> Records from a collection
·····

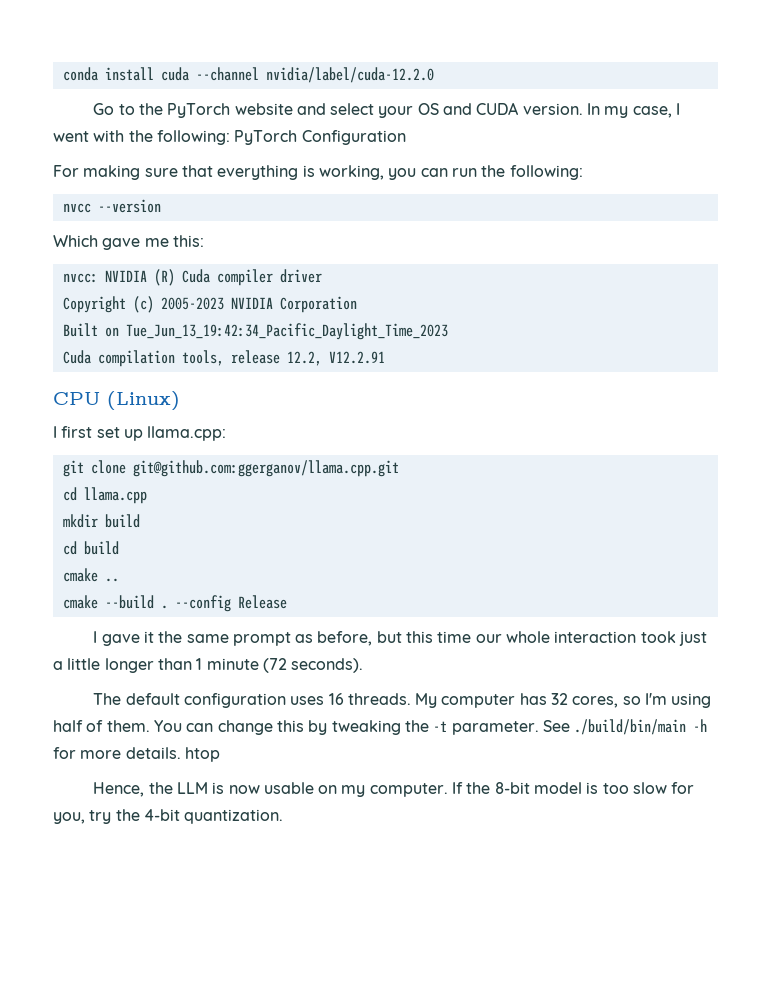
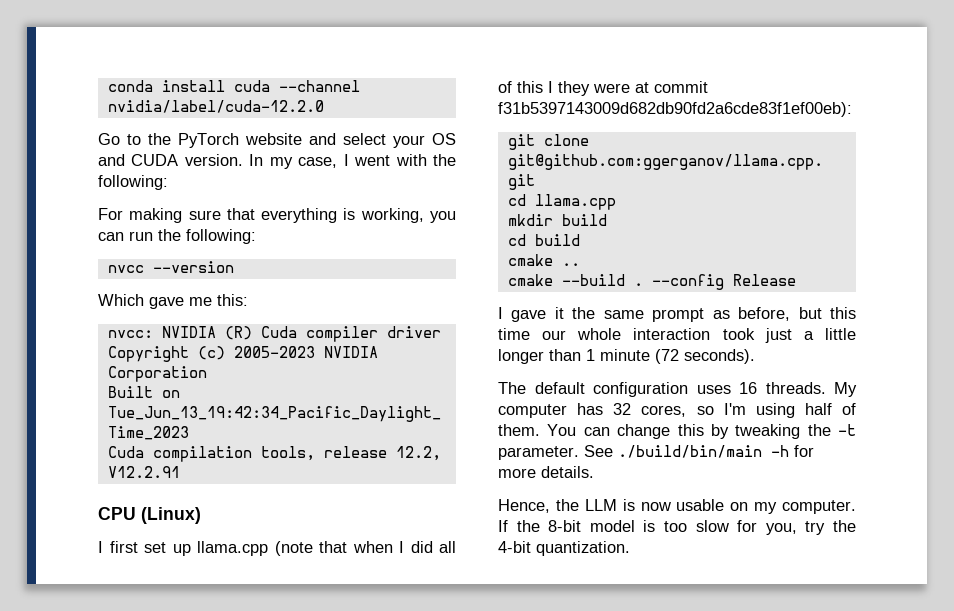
- In my case, I went with the following: PyTorch Configuration
+ In my case, I went with the following:
- I first set up llama.cpp:
+ I first set up llama.cpp (note that when I did all of this I they were at commit f31b5397143009d682db90fd2a6cde83f1ef00eb):
- See ./build/bin/main -h for more details. htop
+ See ./build/bin/main -h for more details.

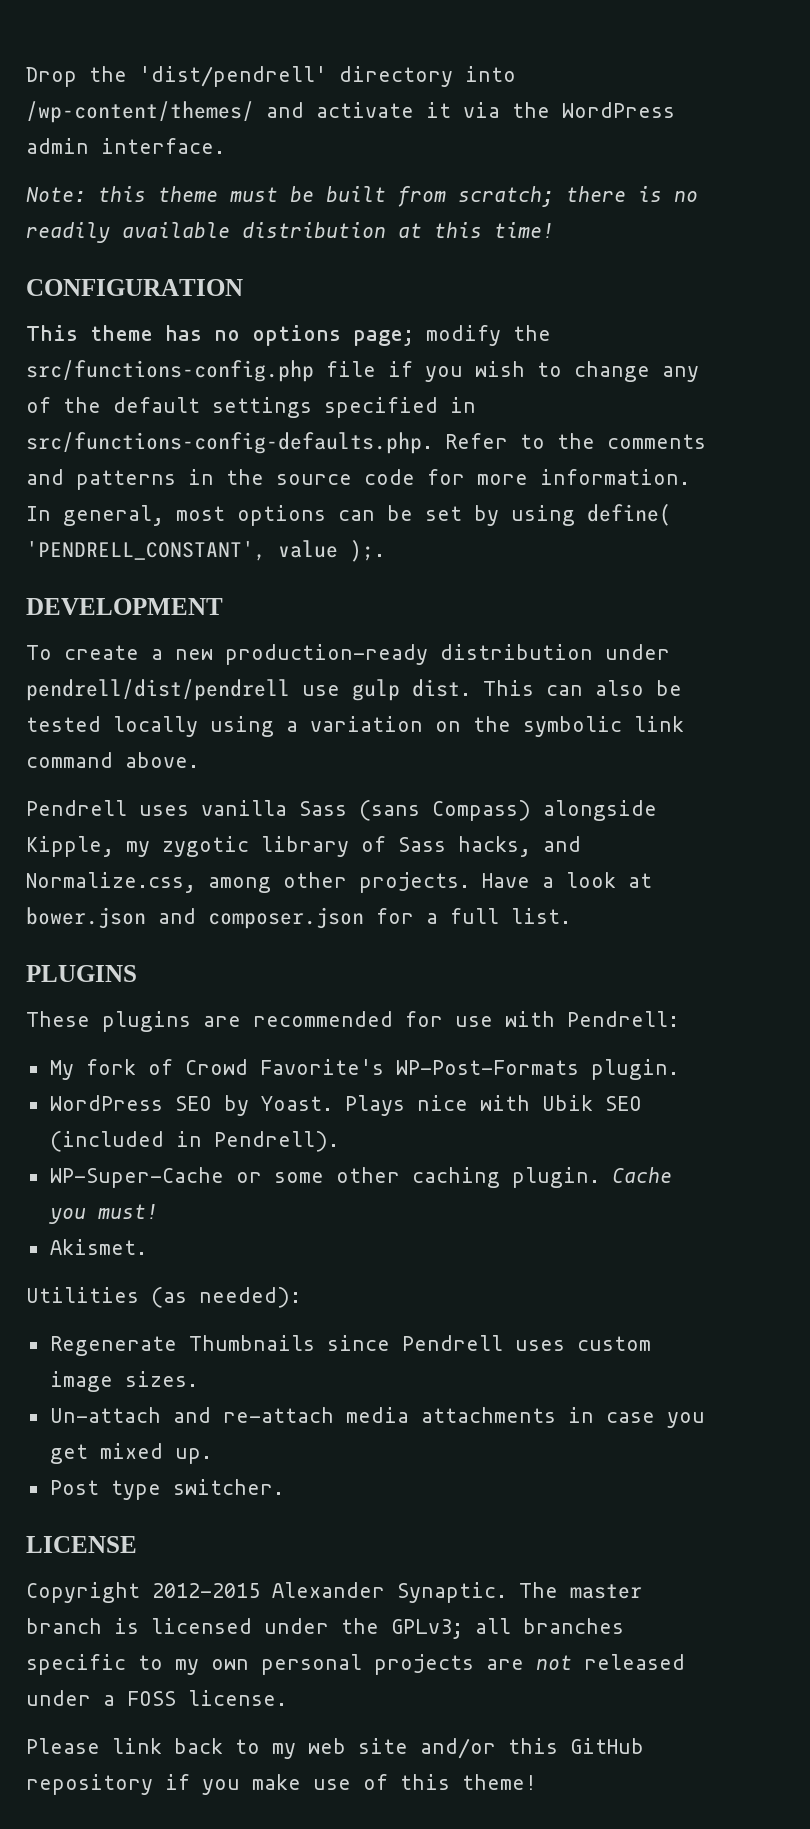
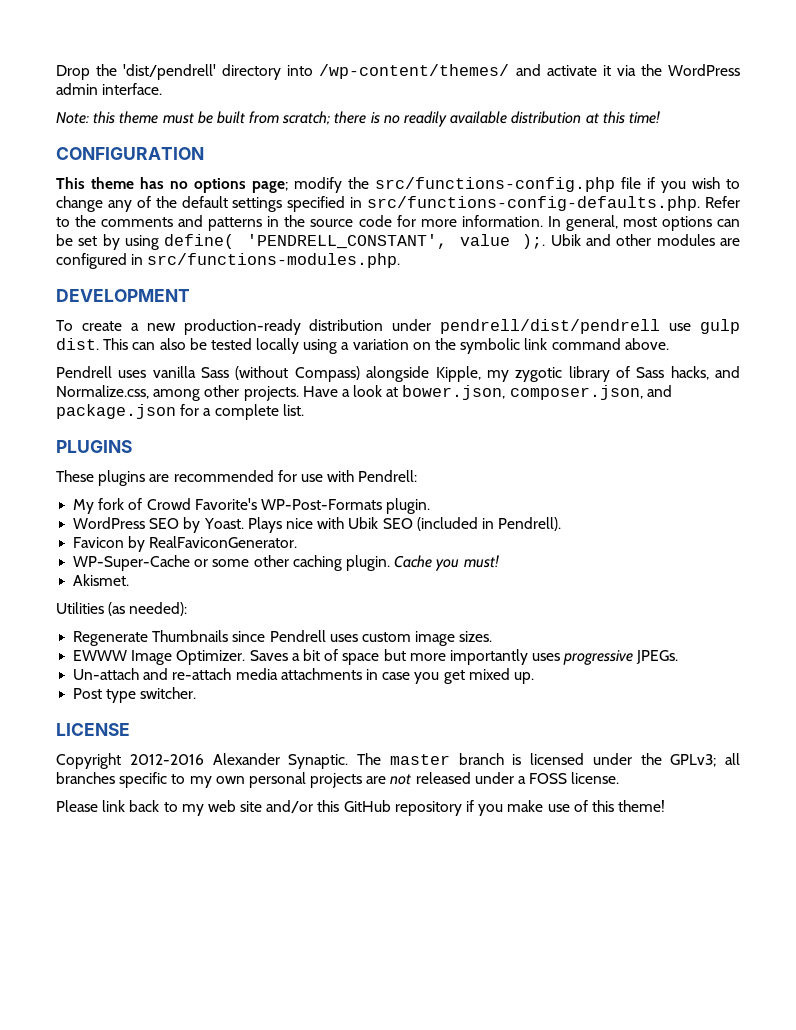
+ Ubik and other modules are configured in src/functions-modules.php.
- Pendrell uses vanilla Sass (sans Compass) alongside Kipple, my zygotic library of Sass hacks, and Normalize.css, among other projects.
+ Pendrell uses vanilla Sass (without Compass) alongside Kipple, my zygotic library of Sass hacks, and Normalize.css, among other projects.
- Have a look at bower.json and composer.json for a full list.
+ Have a look at bower.json, composer.json, and package.json for a complete list.
+ Favicon by RealFaviconGenerator.
+ EWWW Image Optimizer. Saves a bit of space but more importantly uses progressive JPEGs.
- Copyright 2012-2015 Alexander Synaptic.
+ Copyright 2012-2016 Alexander Synaptic.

·····

> Activity
Return, exactly as they stand, all of the lines above, but not the pictures.

> Exercise solution
- In my case, I went with the following: PyTorch Configuration
+ In my case, I went with the following:
- I first set up llama.cpp:
+ I first set up llama.cpp (note that when I did all of this I they were at commit f31b5397143009d682db90fd2a6cde83f1ef00eb):
- See ./build/bin/main -h for more details. htop
+ See ./build/bin/main -h for more details.

+ Ubik and other modules are configured in src/functions-modules.php.
- Pendrell uses vanilla Sass (sans Compass) alongside Kipple, my zygotic library of Sass hacks, and Normalize.css, among other projects.
+ Pendrell uses vanilla Sass (without Compass) alongside Kipple, my zygotic library of Sass hacks, and Normalize.css, among other projects.
- Have a look at bower.json and composer.json for a full list.
+ Have a look at bower.json, composer.json, and package.json for a complete list.
+ Favicon by RealFaviconGenerator.
+ EWWW Image Optimizer. Saves a bit of space but more importantly uses progressive JPEGs.
- Copyright 2012-2015 Alexander Synaptic.
+ Copyright 2012-2016 Alexander Synaptic.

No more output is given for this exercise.